PS 3 Abstract - Structural diversity as a predictor of ecosystem function

Songlin Fei and Elizabeth LaRue, Forestry and Natural Resources, Purdue University, West Lafayette, IN
Background/Question/Methods

Biodiversity is believed to be closely related to ecosystem functions. However, the ability of existing biodiversity measures (e.g., species richness and phylogenetic diversity) to predict ecosystem functions remains elusive. Here, we present a new vector of diversity metrics, structural diversity, which directly incorporates niche space in measuring ecosystem structure, to predict ecosystem functions.

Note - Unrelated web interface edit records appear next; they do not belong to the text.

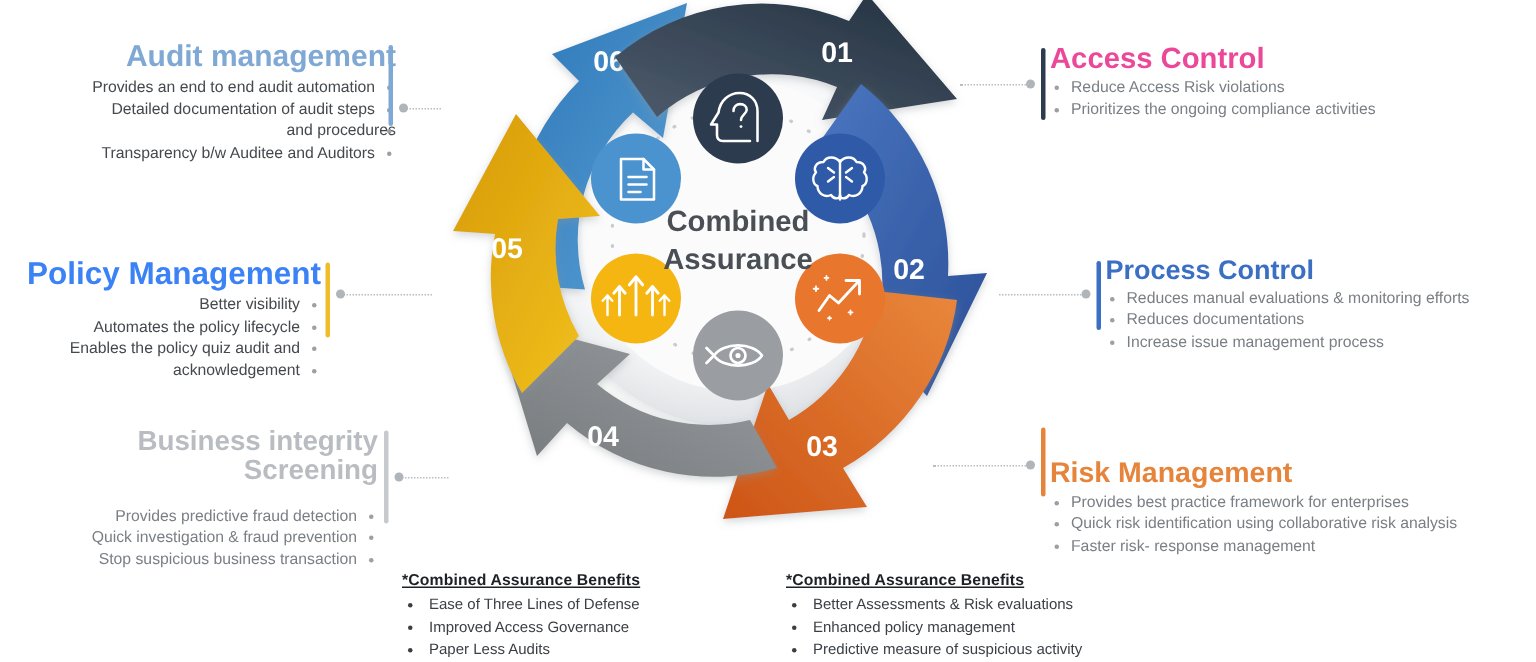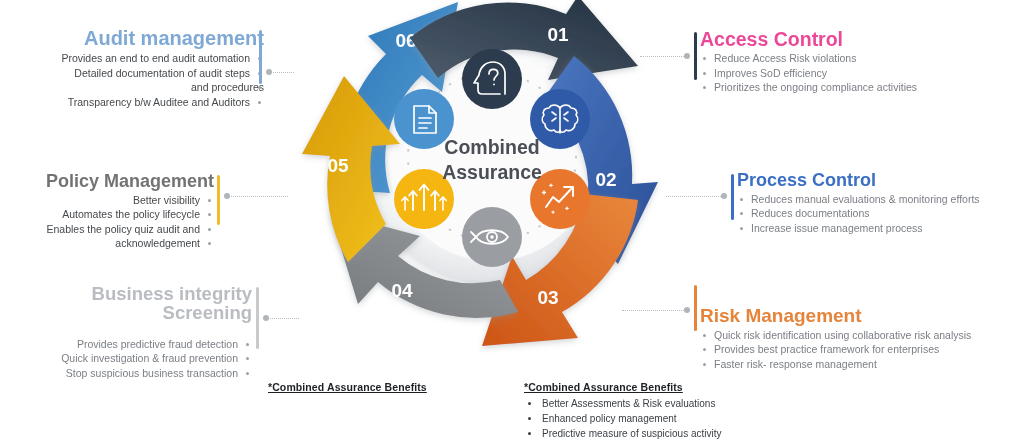--- a/index.html
+++ b/index.html
@@ -97,7 +97,6 @@
   <div class="blk-title" style="font-size:19.5px;color:#ec4899;">Access Control</div>
   <ul class="blk-list">
     <li>Reduce Access Risk violations</li>
-    <li>Improves SoD efficiency</li>
     <li>Prioritizes the ongoing compliance activities</li>
   </ul>
 </div>

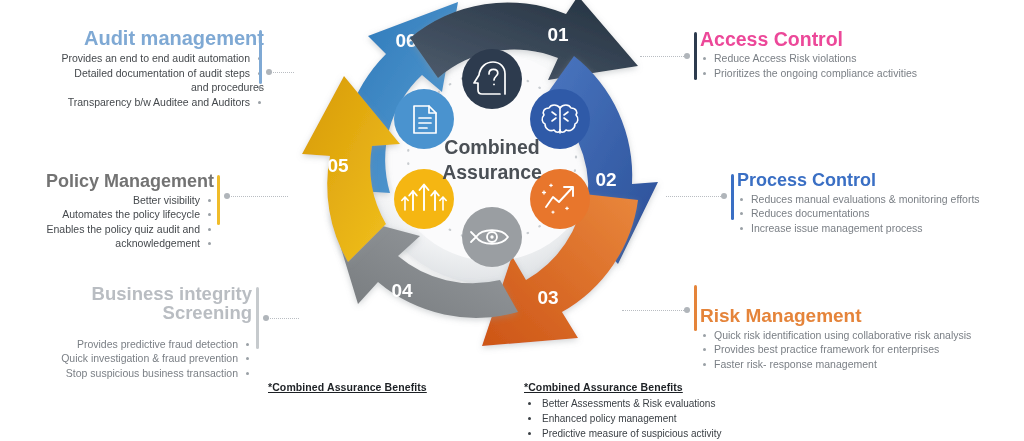--- a/index.html
+++ b/index.html
@@ -72,7 +72,7 @@
 <div class="rule" style="left:259px;top:30px;height:54px;background:#7fa9d4;"></div>
 
 <div class="panel" style="left:14px;top:172px;width:200px;text-align:right;">
-  <div class="blk-title" style="font-size:18px;color:#737373;">Policy Management</div>
+  <div class="blk-title" style="font-size:21px;color:#3b82f6;">Policy Management</div>
   <ul class="blk-list right-align dark" style="margin-top:1px;">
     <li>Better visibility</li>
     <li>Automates the policy lifecycle</li>

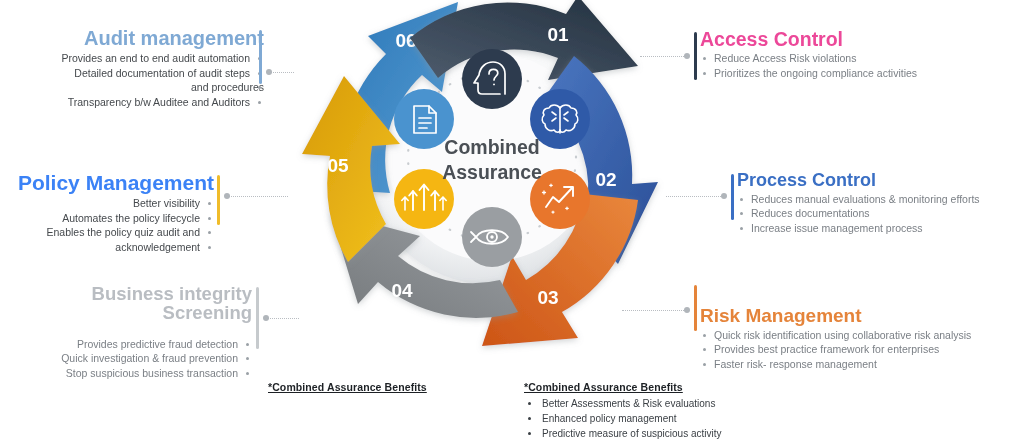--- a/index.html
+++ b/index.html
@@ -115,8 +115,8 @@
 <div class="panel" style="left:700px;top:282px;width:320px;">
   <div class="blk-title" style="font-size:19px;color:#e5843a;margin-top:24px;">Risk Management</div>
   <ul class="blk-list">
+    <li>Provides best practice framework for enterprises</li>
     <li>Quick risk identification using collaborative risk analysis</li>
-    <li>Provides best practice framework for enterprises</li>
     <li>Faster risk- response management</li>
   </ul>
 </div>

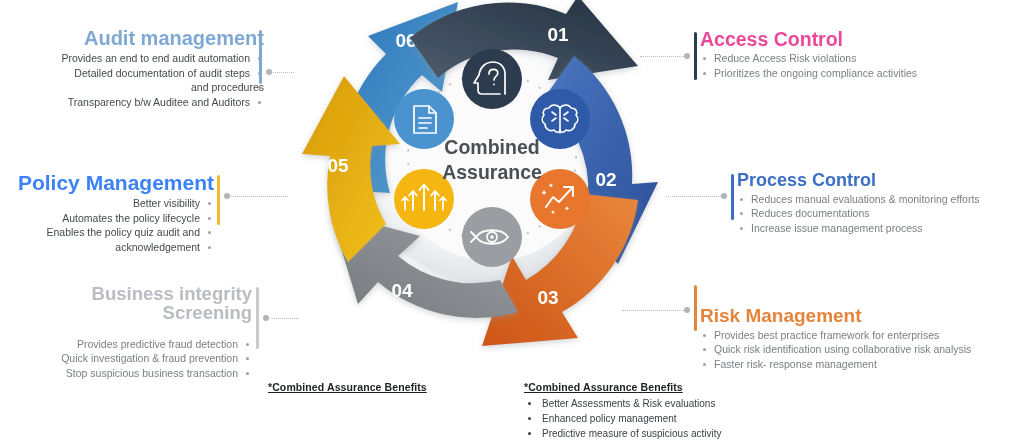--- a/index.html
+++ b/index.html
@@ -288,6 +288,11 @@
 
 <div class="benefits" style="left:268px;top:381px;">
   <h4>*Combined Assurance Benefits</h4>
+  <ul>
+    <li>Ease of Three Lines of Defense</li>
+    <li>Improved Access Governance</li>
+    <li>Paper Less Audits</li>
+  </ul>
 </div>
 
 <div class="benefits" style="left:524px;top:381px;">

Using LiDAR data across USA and forest inventory data across North America (Mexico, USA, and Canada), we show that structural diversity provides better predictive ability of key ecosystem functions than traditional biodiversity measures.

Results/Conclusions

We show that LiDAR-derived structural diversity is a better predictor of key ecosystem functions, such as productivity, energy, and nutrient dynamics than existing biodiversity measures. Our stem inventory based analysis also clearly demonstrated that structural diversity is a better predictor of productivity than traditional biodiversity measures. As LiDAR data and filed inventory data are becoming readily available, we advocate for the use of structural diversity for better predictions of ecosystem functions.